[deeplab] what's the parameters of the mobilenetv3 pretrained model?
mmxuan18 opened this issue · comments
Thank you for your post. We noticed you have not filled out the following field in the issue template. Could you update them if they are relevant in your case, or leave them as N/A? Thanks.
What is the top-level directory of the model you are using
Have I written custom code
OS Platform and Distribution
TensorFlow installed from
TensorFlow version
Bazel version
CUDA/cuDNN version
GPU model and memory
Exact command to reproduce
Sorry for the late response. the following commandline flags would need to be set for v3 models, in addition to model_variant
, which should be "mobilenet_v3_large_seg" for large v3 model and "mobilenet_v3_small_seg" for small.

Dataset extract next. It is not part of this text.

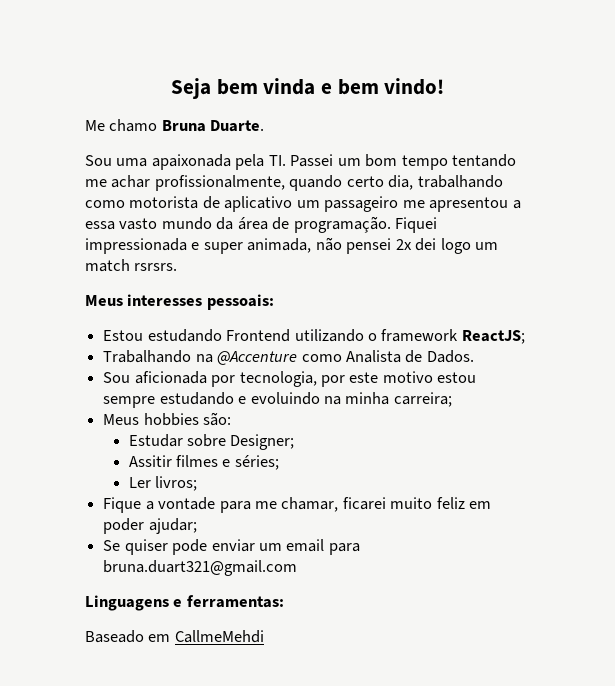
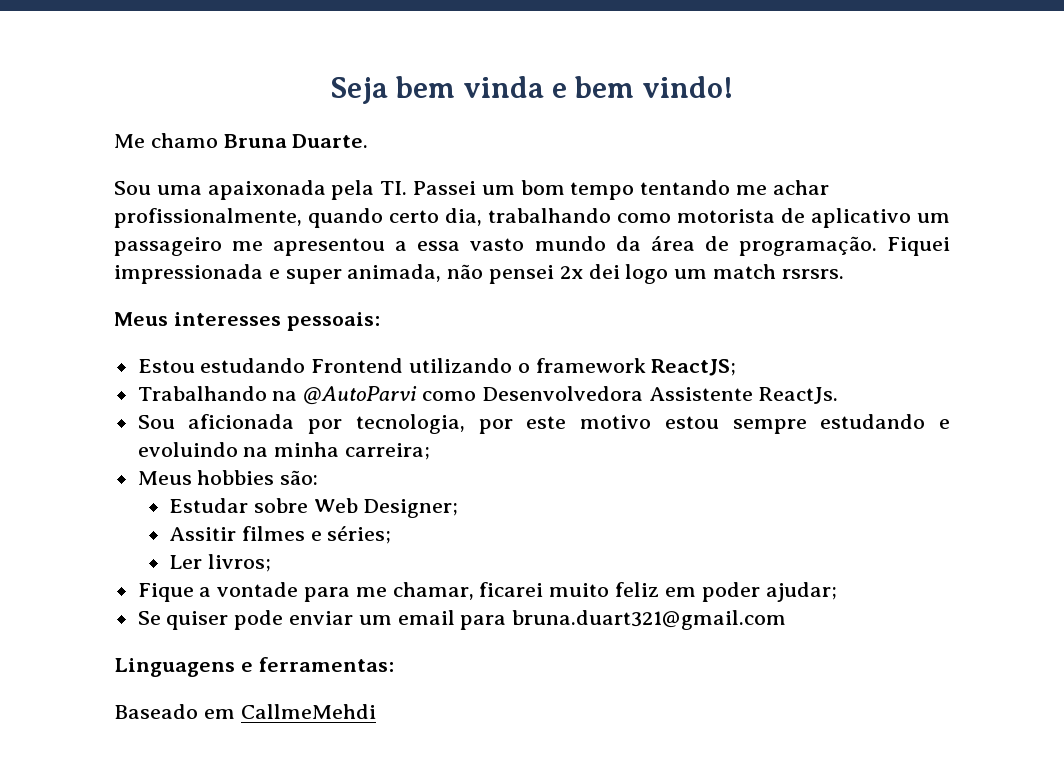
[217,350,474,365] @Accenture como Analista de Dados. -> [303,386,839,405] @AutoParvi como Desenvolvedora Assistente ReactJs.
(226, 440) none -> [313,498,358,513] Web

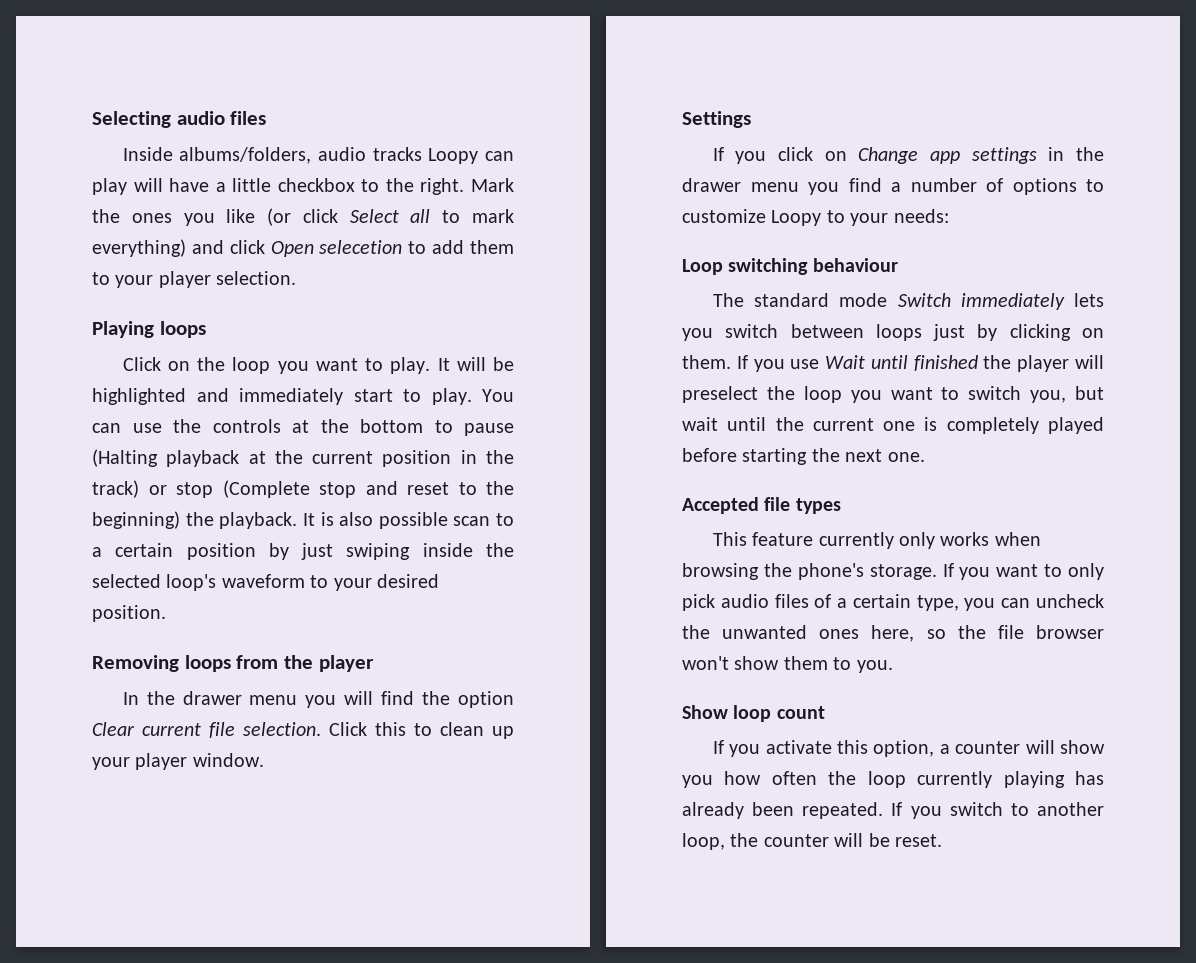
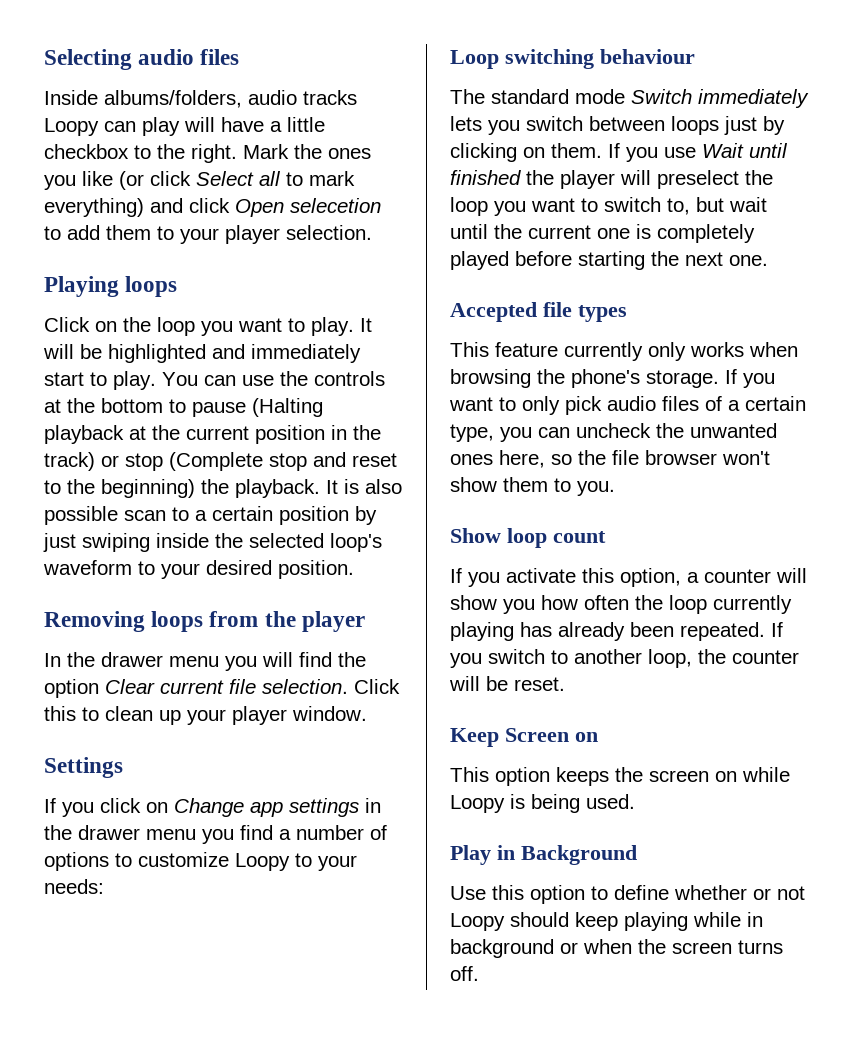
[1030,390,1067,403] you, -> [667,198,690,215] to,
(942, 840) none -> [450,728,598,747] [450,767,790,786] [450,794,635,813] [450,845,637,865] [450,885,805,904] [450,912,763,931] [450,939,783,958] [450,966,479,981] // Keep Screen on // This option keeps the screen on while Loopy is being used. // Play in Background // Use this option to define whether or not Loopy should keep playing while in background or when the screen turns off.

--image_pooling_crop_size=769,769
--image_pooling_stride=4,5
--aspp_convs_filters=128
--aspp_with_concat_projection=0
--aspp_with_squeeze_and_excitation=1
--decoder_use_sum_merge=1
--decoder_filters=19
--decoder_output_is_logits=1
--image_se_uses_qsigmoid=1
--image_pyramid=1
--decoder_output_stride=8
I was able to train with these parameters (
python train.py --dataset cityscapes --dataset_dir ../../datasets/cityscapes/tfrecord --train_logdir checkpoints/2020-02-05-cityscapes-mobilenet_v3_small_seg --train_split train --model_variant mobilenet_v3_small_seg --train_crop_size=769,769 --training_number_of_steps=180000 --train_split=train --decoder_output_stride=8 --image_pyramid=1 --image_se_uses_qsigmoid=1 --decoder_output_is_logits=1 --decoder_filters=19 --decoder_use_sum_merge=1 --aspp_with_squeeze_and_excitation=1 --aspp_with_concat_projection=0 --aspp_convs_filters=128 --image_pooling_stride=4,5 --image_pooling_crop_size=769,769
)
but I cannot evaluate the trained model using
python eval.py --checkpoint_dir checkpoints/2020-02-05-cityscapes-mobilenet_v3_small_seg --dataset cityscapes --dataset_dir ../../datasets/cityscapes/tfrecord --model_variant mobilenet_v3_small_seg --decoder_output_stride=8 --image_pyramid=1 --image_se_uses_qsigmoid=1 --decoder_output_is_logits=1 --decoder_filters=19 --decoder_use_sum_merge=1 --aspp_with_squeeze_and_excitation=1 --aspp_with_concat_projection=0 --aspp_convs_filters=128 --image_pooling_stride=4,5 --batch_size 1 --output_stride=8 --eval_crop_size="769,769"
, I get the following error:
tensorflow.python.framework.errors_impl.InvalidArgumentError: padded_shape[0]=137 is not divisible by block_shape[0]=2
[[node MobilenetV3/expanded_conv_4/depthwise/depthwise/SpaceToBatchND (defined at /usr/local/lib/python3.6/dist-packages/tensorflow_core/python/framework/ops.py:1748) ]]
edit:
seems to be solved using some of the dataset flags from train.py missing in eval.py: min_scale_factor, max_scale_factor, scale_factor_step_size.
better yet set eval_crop_size to 2049,1025 as per https://github.com/tensorflow/models/blob/master/research/deeplab/g3doc/faq.md
This issue has been automatically marked as stale because it has not had recent activity. It will be closed if no further activity occurs. Thank you.
Closing as stale. Please reopen if you'd like to work on this further.